Germany’s G7 presidency in 2022 offers a unique opportunity for the (still relatively) new German government to advance the global climate finance agenda – and make good for some of the rich countries’ (including Germany’s) shortfalls of the past and after the mediocre outcome on climate finance at last year’s UN climate summit COP26.

This article is based on a joint paper by Care, Germanwatch and Oxfam, available here.

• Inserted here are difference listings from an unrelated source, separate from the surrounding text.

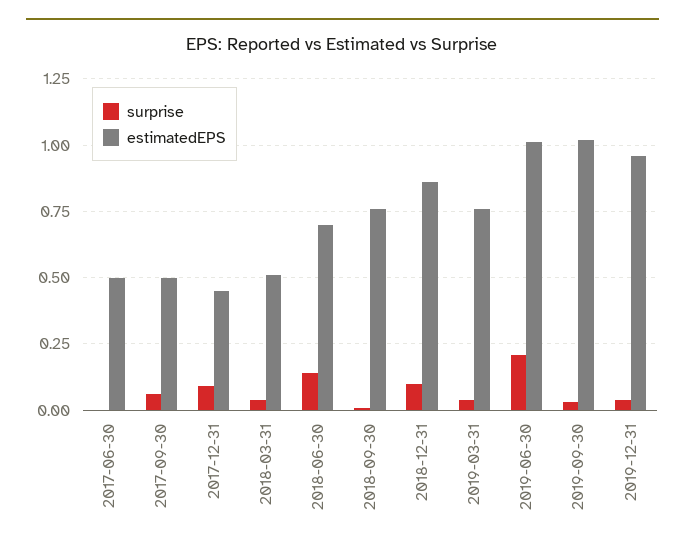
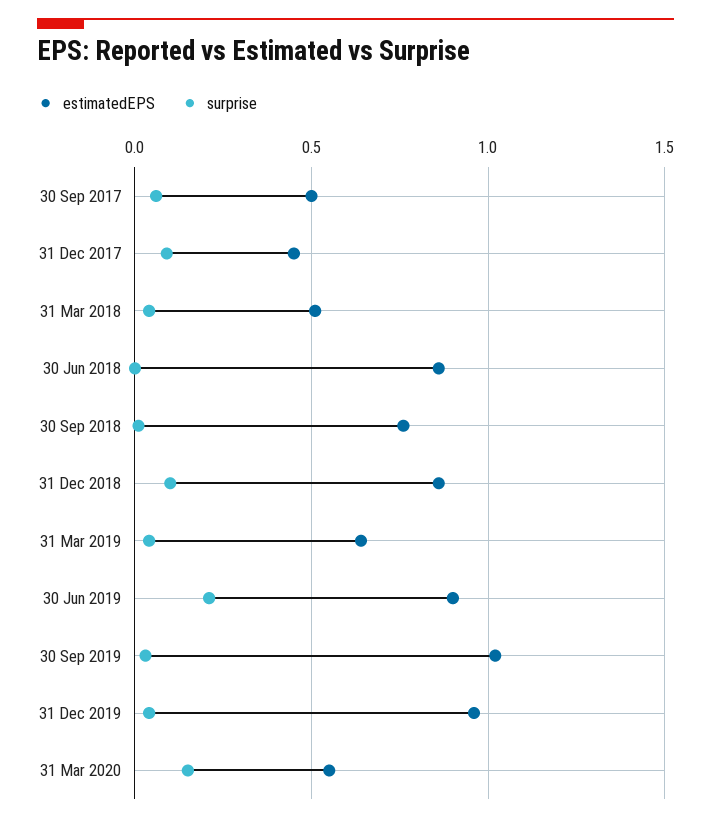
surprise, 2017-06-30: 0 -> none
estimatedEPS, 2017-06-30: 0.5 -> none
surprise, 2018-06-30: 0.15 -> 0
estimatedEPS, 2018-06-30: 0.7 -> 0.85
estimatedEPS, 2019-03-31: 0.75 -> 0.65
estimatedEPS, 2019-06-30: 1 -> 0.9
estimatedEPS, 31 Mar 2020: none -> 0.55
surprise, 31 Mar 2020: none -> 0.15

The Group of Seven (G7), comprising leading industrialised countries and historically major contributors to the climate crisis, has a particular responsibility to not only deliver its fair share in the globally needed mitigation effort but also to provide financial support to developing countries to enable their social-ecological transformation towards zero emissions while adapting to a changing climate and address unavoidable losses and damages that are increasingly threatening billions of people’s livelihoods, as the recent IPCC report on impacts, adaptation and vulnerability has highlighted earlier this week.

Against this backdrop, the G7 process in 2022 under the German presidency offers the opportunity to take important steps towards a new paradigm for climate finance, based on the actual needs in recipient countries, through people-centred and rights-based approaches, that also enable easy access and enhance gender equality, participation and a focus on the most vulnerable people and countries.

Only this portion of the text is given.